#### Input data
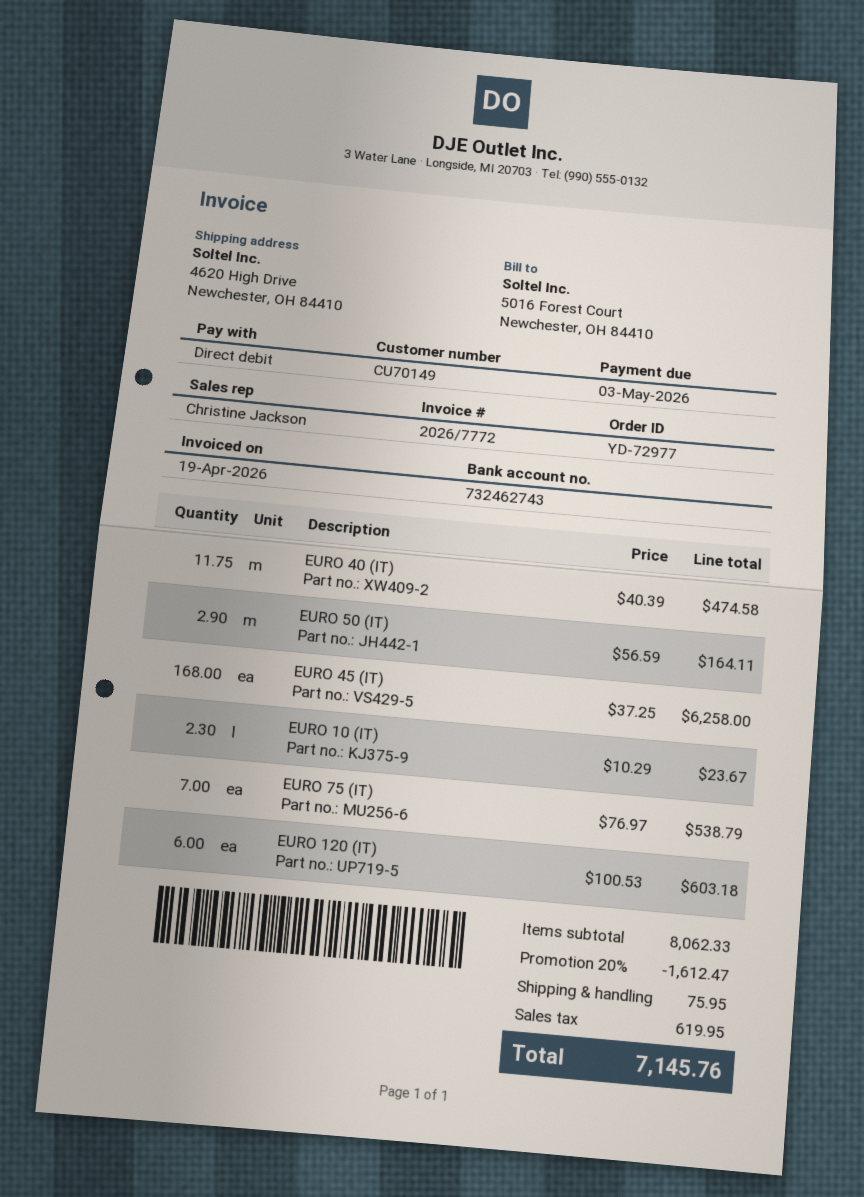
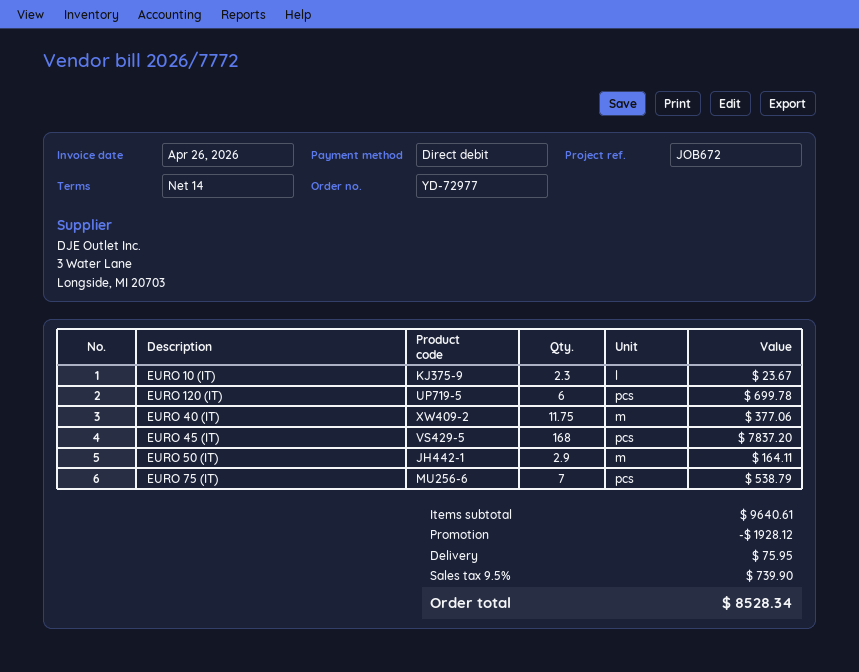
invoice date: 2026-04-19 -> 2026-04-26
EURO 40 (IT): 11.75 for 474.58 -> 11.75 for 377.06
EURO 45 (IT): 168 for 6258.00 -> 168 for 7837.20
EURO 120 (IT): 6 for 603.18 -> 6 for 699.78
subtotal: 8062.33 -> 9640.61
discount: 1612.47 -> 1928.12
tax: 619.95 -> 739.90
total: 7145.76 -> 8528.34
########
*Task brief*
Your output should be an exact transcription of the line that holds "EURO 120 (IT): 6 for 603.18 -> 6 for 699.78" and each line after it through the end of the listing above.

*Task response*
EURO 120 (IT): 6 for 603.18 -> 6 for 699.78
subtotal: 8062.33 -> 9640.61
discount: 1612.47 -> 1928.12
tax: 619.95 -> 739.90
total: 7145.76 -> 8528.34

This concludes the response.